Idiopathic Pulmonary Fibrosis (IPF) is a progressively debilitating lung condition characterized by oxidative stress, cell phenotype shifts, and excessive extracellular matrix (ECM) deposition. Recent studies have shown promising results using decellularized ECM-derived hydrogels produced through pepsin digestion in various lung injury models and even a human clinical trial for myocardial infarction. This study aimed to characterize the composition of ECM-derived hydrogels, assess their potential to prevent fibrosis in bleomycin-induced IPF models, and unravel their underlying molecular mechanisms of action. Porcine lungs were decellularized and pepsin-digested for 48 h. The hydrogel production process, including visualization of protein molecular weight distribution and hydrogel gelation, was characterized. Peptidomics analysis of ECM-derived hydrogel contained peptides from 224 proteins. Probable bioactive and cell-penetrating peptides, including collagen IV, laminin beta 2, and actin alpha 1, were identified. ECM-derived hydrogel treatment was administered as an early intervention to prevent fibrosis advancement in rat models of bleomycin-induced pulmonary fibrosis. ECM-derived hydrogel concentrations of 1 mg/mL and 2 mg/mL showed subtle but noticeable effects on reducing lung inflammation, oxidative damage, and protein markers related to fibrosis (e.g., alpha-smooth muscle actin, collagen I). Moreover, distinct changes were observed in macroscopic appearance, alveolar structure, collagen deposition, and protein expression between lungs that received ECM-derived hydrogel and control fibrotic lungs.

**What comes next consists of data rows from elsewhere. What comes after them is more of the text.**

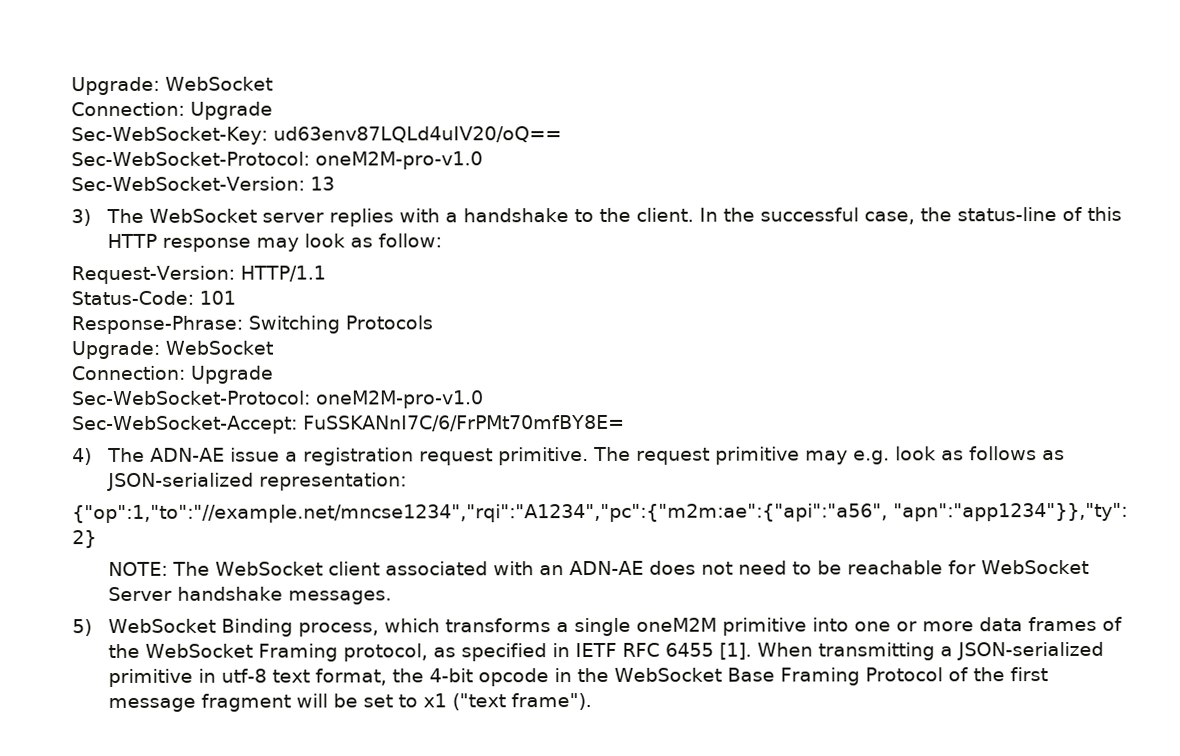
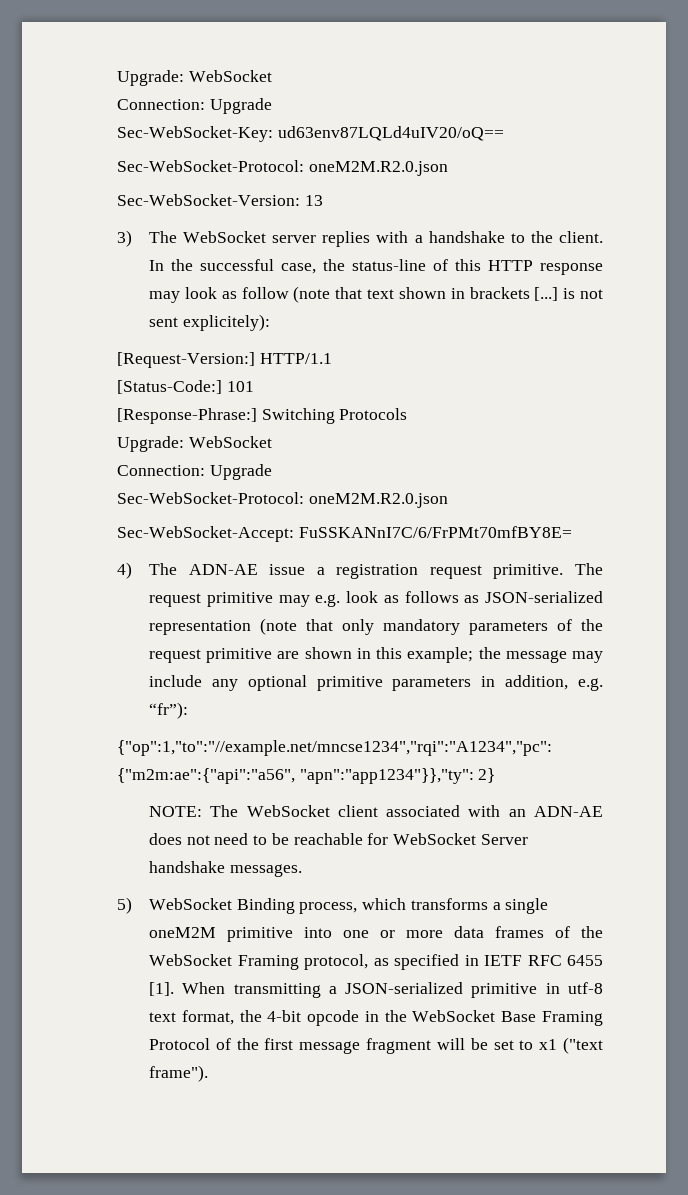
  Sec-WebSocket-Key: ud63env87LQLd4uIV20/oQ==
- Sec-WebSocket-Protocol: oneM2M-pro-v1.0
+ Sec-WebSocket-Protocol: oneM2M.R2.0.json
- In the successful case, the status-line of this HTTP response may look as follow:
- Request-Version: HTTP/1.1
+ In the successful case, the status-line of this HTTP response may look as follow (note that text shown in brackets [...] is not sent explicitely):
+ [Request-Version:] HTTP/1.1
- Status-Code: 101
+ [Status-Code:] 101
- Response-Phrase: Switching Protocols
+ [Response-Phrase:] Switching Protocols
  Upgrade: WebSocket
  Connection: Upgrade
- Sec-WebSocket-Protocol: oneM2M-pro-v1.0
+ Sec-WebSocket-Protocol: oneM2M.R2.0.json
- The request primitive may e.g. look as follows as JSON-serialized representation:
+ The request primitive may e.g. look as follows as JSON-serialized representation (note that only mandatory parameters of the request primitive are shown in this example; the message may include any optional primitive parameters in addition, e.g. “fr”):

Proteomic analyses revealed significant protein and gene expression changes related to cellular processes, pathways, and components involved in tissue remodeling, inflammation, and cytoskeleton regulation. RNA sequencing highlighted differentially expressed genes associated with various cellular processes, such as tissue remodeling, hormone secretion, cell chemotaxis, and cytoskeleton engagement. This study suggests that ECM-derived hydrogel treatment influence pathways associated with tissue repair, inflammation regulation, cytoskeleton reorganization, and cellular response to injury, potentially offering therapeutic benefits in preventing or mitigating lung fibrosis.